More producers are now baling their canola straw for use as a source of roughage for their cattle herds.

Many have made the assumption that the straw left behind when harvesting canola would be too fine to bale, but Lorne Klein, Range Management Extension Specialist for the Ministry of Agriculture, says making adjustments to the combine can allow the straw to be more intact.

He adds the feed value of the canola straw is almost similar to cereal straw.

"So you're somewhere in that four to five per cent protein, 40 maybe 42 per cent energy, so certainly it's a product that you're going to be supplementing with pellets or screenings, or grain, or some good quality hay."

Farmers growing canola should make sure they are seeding the right kind if they plan on feeding the straw to their livestock.

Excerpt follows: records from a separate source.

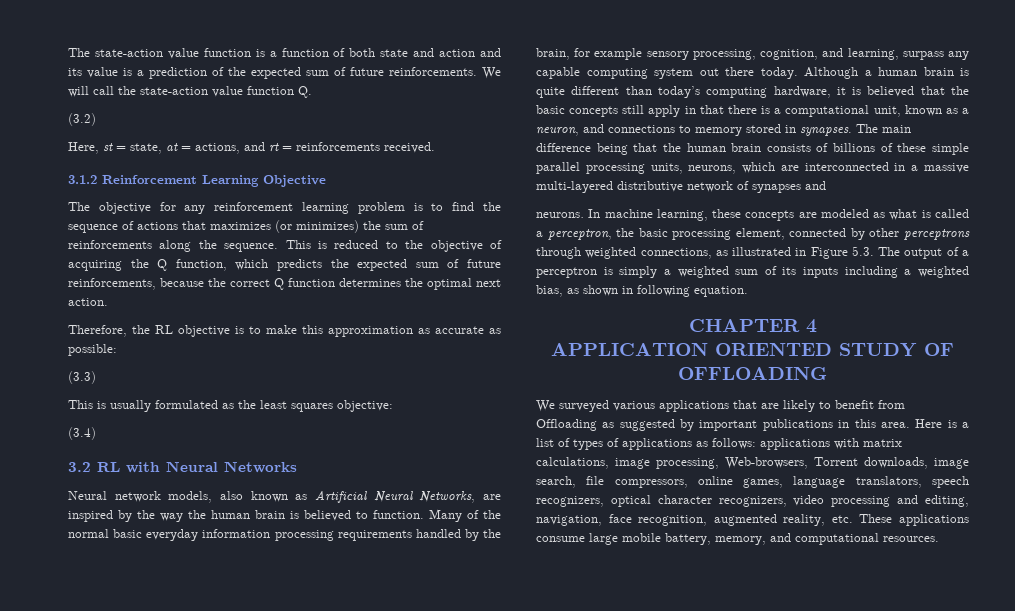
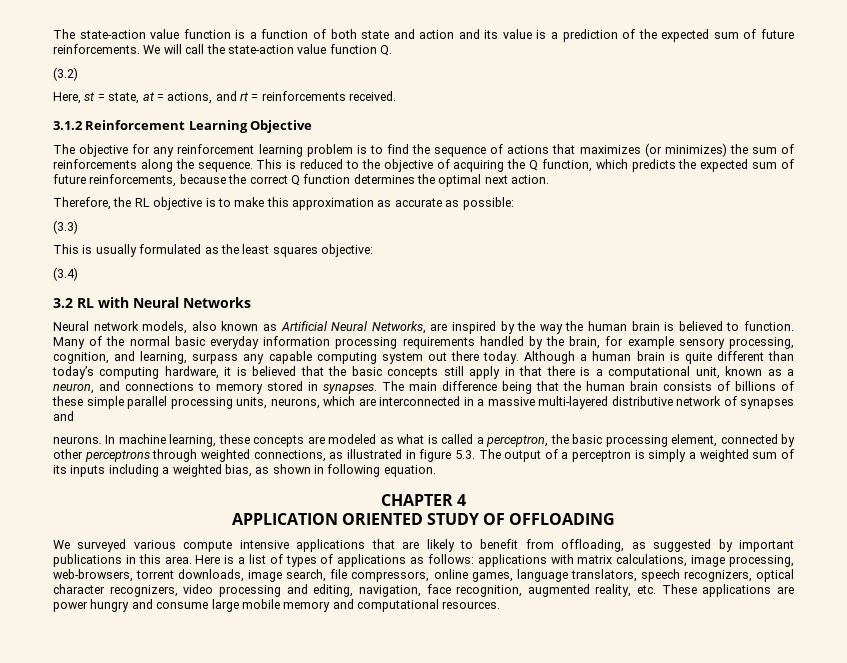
- In machine learning, these concepts are modeled as what is called a perceptron, the basic processing element, connected by other perceptrons through weighted connections, as illustrated in Figure 5.3. The output of a perceptron is simply a weighted sum of its inputs including a weighted bias, as shown in following equation.
+ In machine learning, these concepts are modeled as what is called a perceptron, the basic processing element, connected by other perceptrons through weighted connections, as illustrated in figure 5.3. The output of a perceptron is simply a weighted sum of its inputs including a weighted bias, as shown in following equation.
- We surveyed various applications that are likely to benefit from Offloading as suggested by important publications in this area.
+ We surveyed various compute intensive applications that are likely to benefit from offloading, as suggested by important publications in this area.
- Here is a list of types of applications as follows: applications with matrix calculations, image processing, Web-browsers, Torrent downloads, image search, file compressors, online games, language translators, speech recognizers, optical character recognizers, video processing and editing, navigation, face recognition, augmented reality, etc. These applications consume large mobile battery, memory, and computational resources.
+ Here is a list of types of applications as follows: applications with matrix calculations, image processing, web-browsers, torrent downloads, image search, file compressors, online games, language translators, speech recognizers, optical character recognizers, video processing and editing, navigation, face recognition, augmented reality, etc. These applications are power hungry and consume large mobile memory and computational resources.

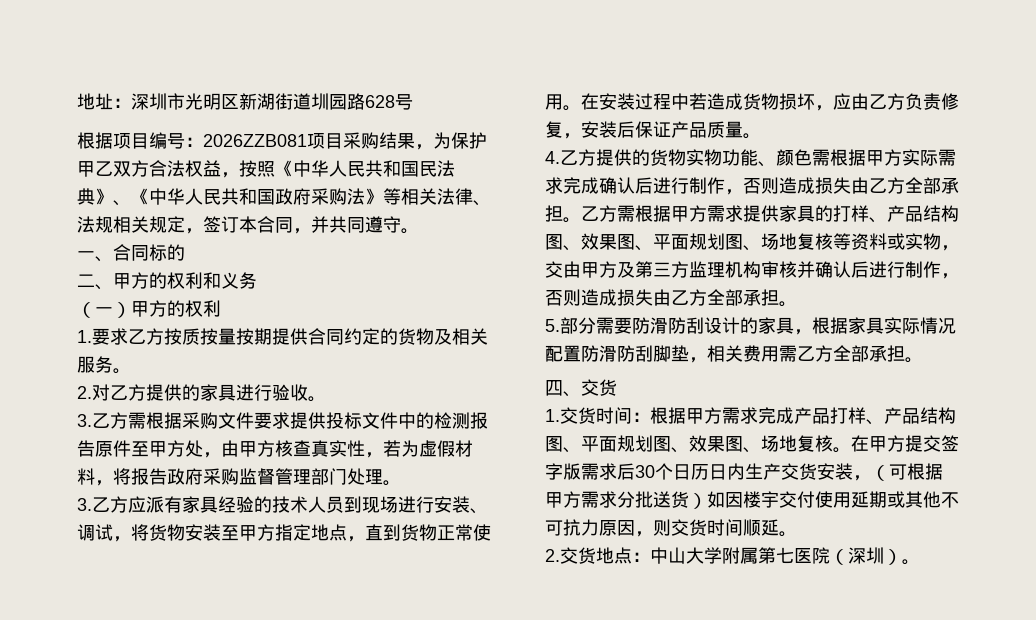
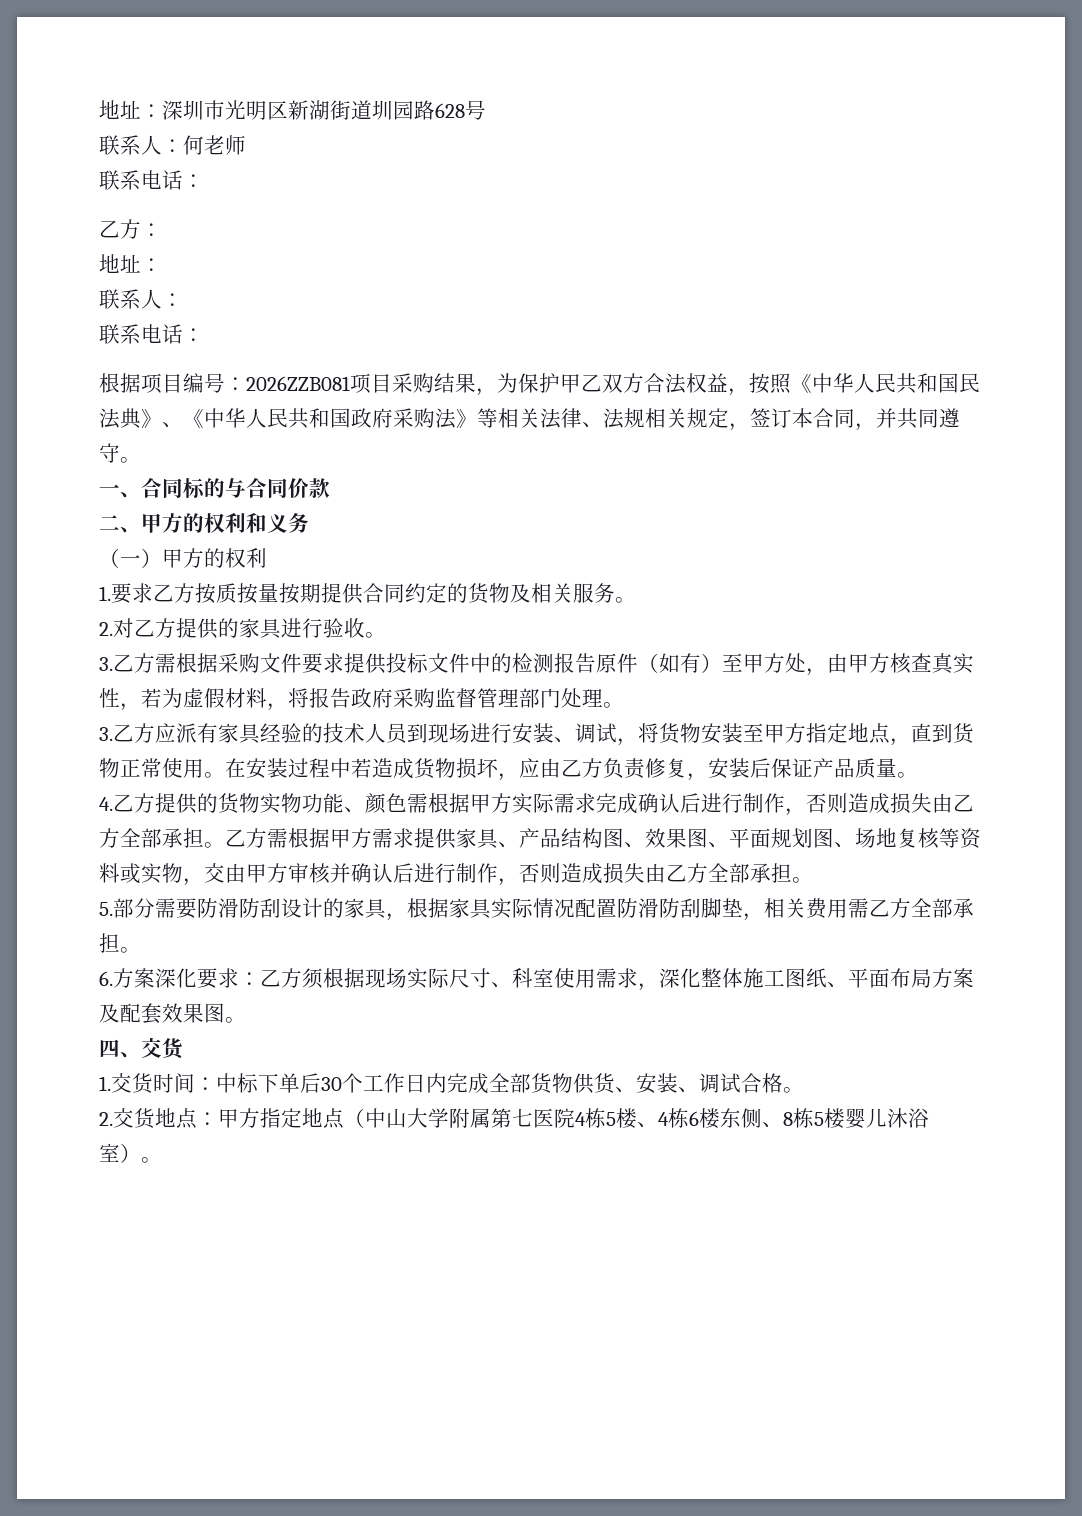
+ 联系人：何老师
+ 联系电话：
+ 乙方：
+ 地址：
+ 联系人：
+ 联系电话：
- 一、合同标的
+ 一、合同标的与合同价款
- 3.乙方需根据采购文件要求提供投标文件中的检测报告原件至甲方处，由甲方核查真实性，若为虚假材料，将报告政府采购监督管理部门处理。
+ 3.乙方需根据采购文件要求提供投标文件中的检测报告原件（如有）至甲方处，由甲方核查真实性，若为虚假材料，将报告政府采购监督管理部门处理。
- 乙方需根据甲方需求提供家具的打样、产品结构图、效果图、平面规划图、场地复核等资料或实物，交由甲方及第三方监理机构审核并确认后进行制作，否则造成损失由乙方全部承担。
+ 乙方需根据甲方需求提供家具、产品结构图、效果图、平面规划图、场地复核等资料或实物，交由甲方审核并确认后进行制作，否则造成损失由乙方全部承担。
+ 6.方案深化要求：乙方须根据现场实际尺寸、科室使用需求，深化整体施工图纸、平面布局方案及配套效果图。
- 1.交货时间：根据甲方需求完成产品打样、产品结构图、平面规划图、效果图、场地复核。在甲方提交签字版需求后30个日历日内生产交货安装，（可根据甲方需求分批送货）如因楼宇交付使用延期或其他不可抗力原因，则交货时间顺延。
+ 1.交货时间：中标下单后30个工作日内完成全部货物供货、安装、调试合格。
- 2.交货地点：中山大学附属第七医院（深圳）。
+ 2.交货地点：甲方指定地点（中山大学附属第七医院4栋5楼、4栋6楼东侧、8栋5楼婴儿沐浴室）。

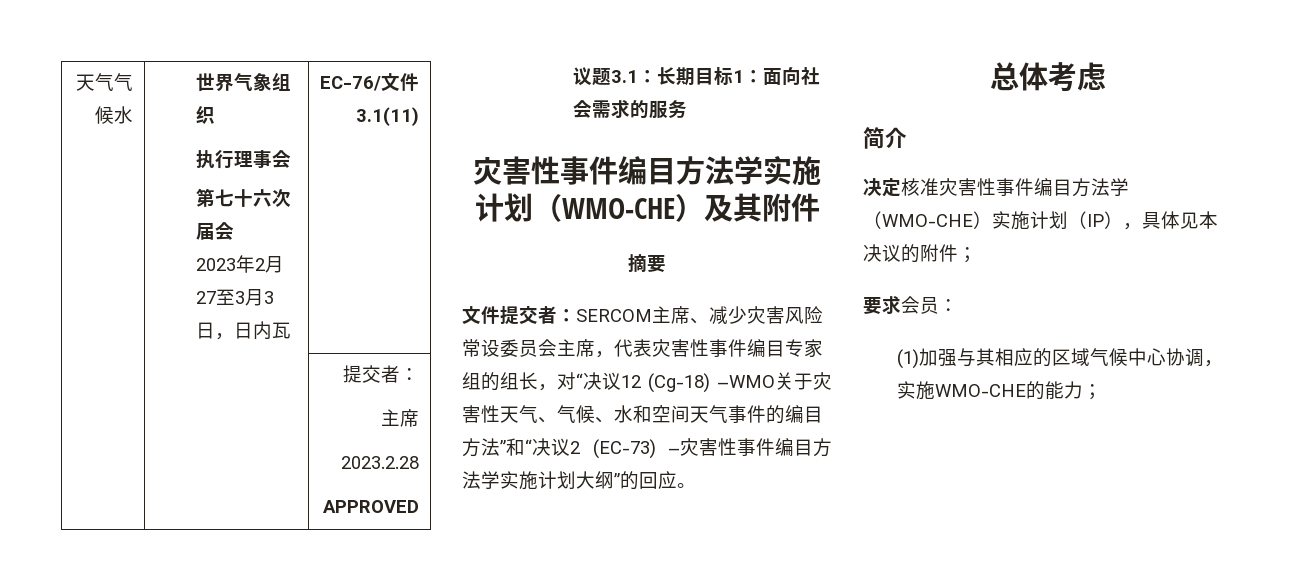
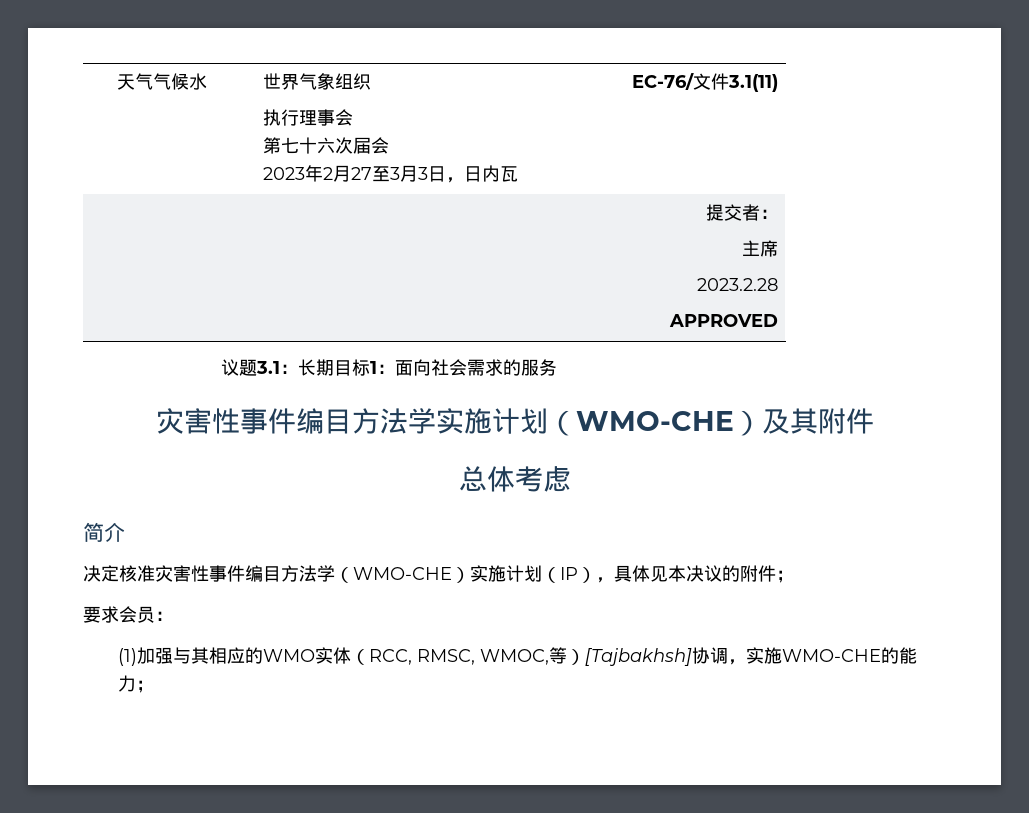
- 摘要
- 文件提交者：SERCOM主席、减少灾害风险常设委员会主席，代表灾害性事件编目专家组的组长，对“决议12 (Cg-18) –WMO关于灾害性天气、气候、水和空间天气事件的编目方法”和“决议2 (EC-73) –灾害性事件编目方法学实施计划大纲”的回应。
- (1)加强与其相应的区域气候中心协调，实施WMO-CHE的能力；
+ (1)加强与其相应的WMO实体（RCC, RMSC, WMOC,等）[Tajbakhsh]协调，实施WMO-CHE的能力；

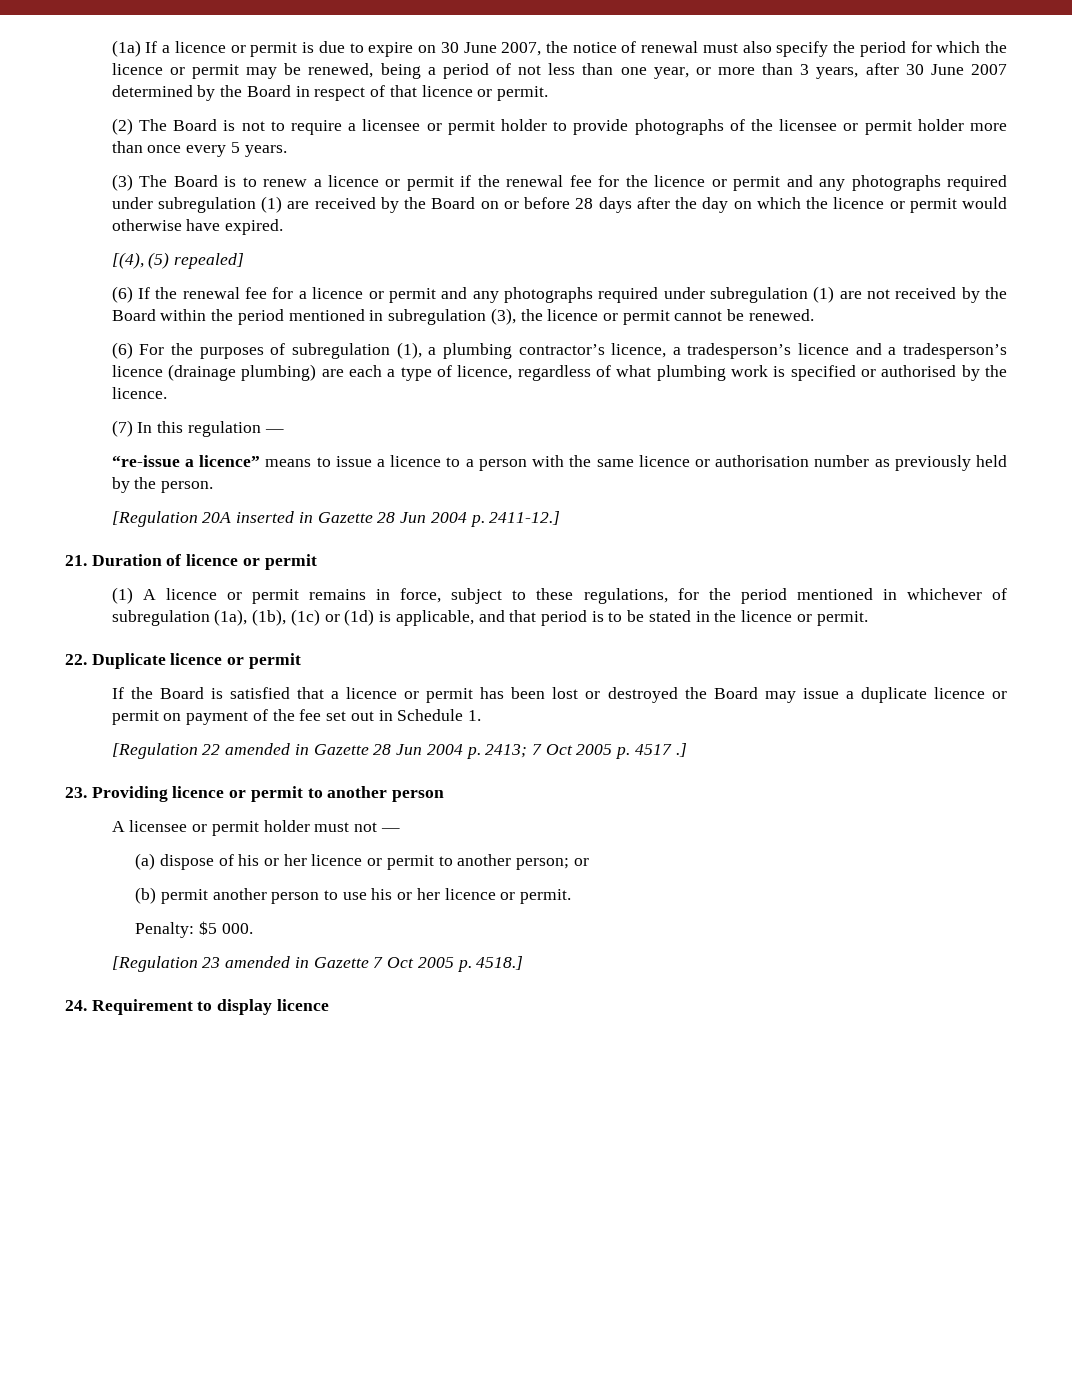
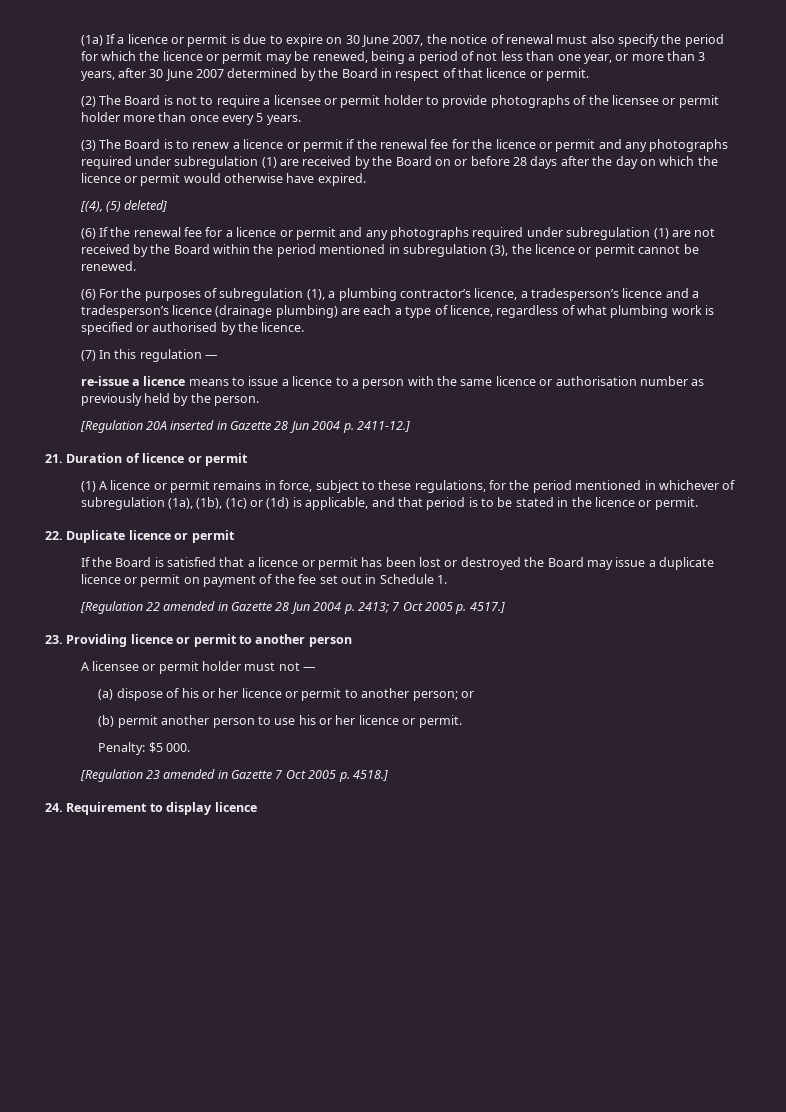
- [(4), (5) repealed]
+ [(4), (5) deleted]
- “re-issue a licence” means to issue a licence to a person with the same licence or authorisation number as previously held by the person.
+ re-issue a licence means to issue a licence to a person with the same licence or authorisation number as previously held by the person.
- [Regulation 22 amended in Gazette 28 Jun 2004 p. 2413; 7 Oct 2005 p. 4517 .]
+ [Regulation 22 amended in Gazette 28 Jun 2004 p. 2413; 7 Oct 2005 p. 4517.]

Lorne Klein, Range Management Extension Specialist for the Ministry of Agriculture, says those who want to bale canola straw should use a Roundup Ready canola and check grazing restrictions on their pesticides.

With clubroot being found in Saskatchewan, Klein says using canola straw for feed could increase the risk of it spreading.

"The straw itself is not a concern, but any dust or rain splash or soil particle that the bail pickup might be putting into the straw or any soil on the bottom of the bail, when your loading and transporting the bails -even the transport machinery so you certainly want to be thinking about that."